From the first line to the last, copy the listing exactly and omit the pictures.

┄┄┄┄┄┄

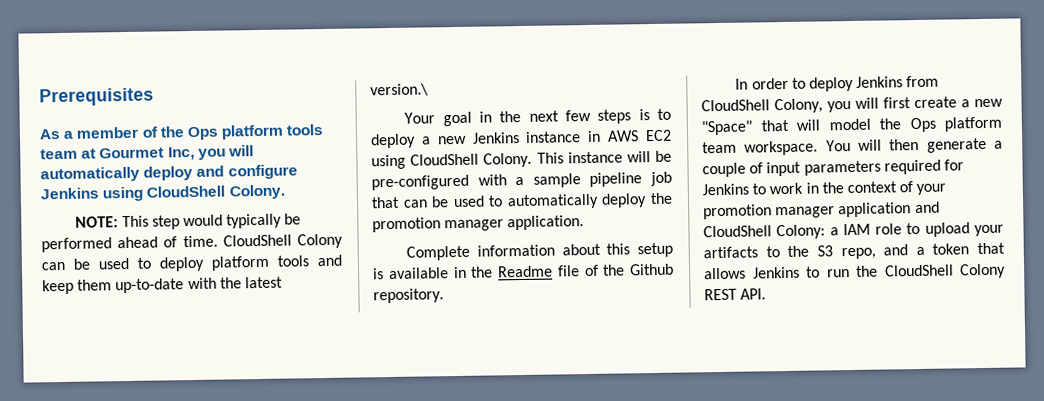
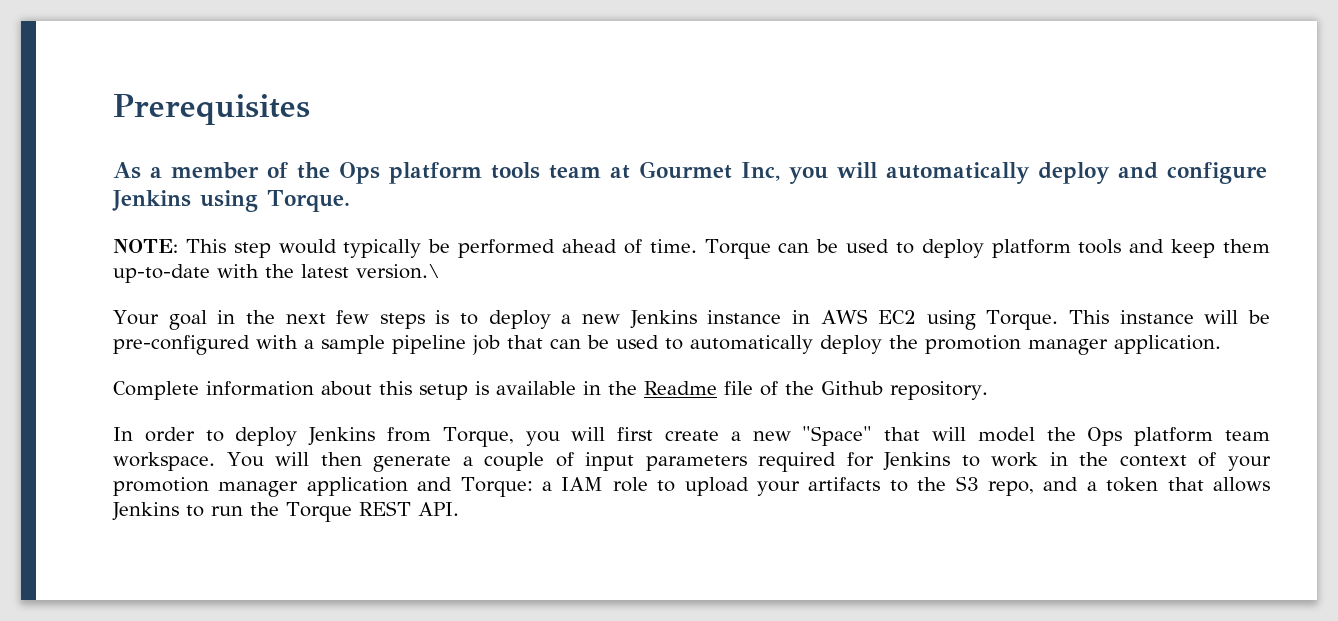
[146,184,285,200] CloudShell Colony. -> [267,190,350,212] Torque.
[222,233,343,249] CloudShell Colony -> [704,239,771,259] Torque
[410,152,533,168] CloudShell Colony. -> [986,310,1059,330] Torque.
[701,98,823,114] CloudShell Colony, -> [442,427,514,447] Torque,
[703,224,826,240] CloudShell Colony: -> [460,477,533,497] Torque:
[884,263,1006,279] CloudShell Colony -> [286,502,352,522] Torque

┄┄┄┄┄┄

- _Exercise output_:
[146,184,285,200] CloudShell Colony. -> [267,190,350,212] Torque.
[222,233,343,249] CloudShell Colony -> [704,239,771,259] Torque
[410,152,533,168] CloudShell Colony. -> [986,310,1059,330] Torque.
[701,98,823,114] CloudShell Colony, -> [442,427,514,447] Torque,
[703,224,826,240] CloudShell Colony: -> [460,477,533,497] Torque:
[884,263,1006,279] CloudShell Colony -> [286,502,352,522] Torque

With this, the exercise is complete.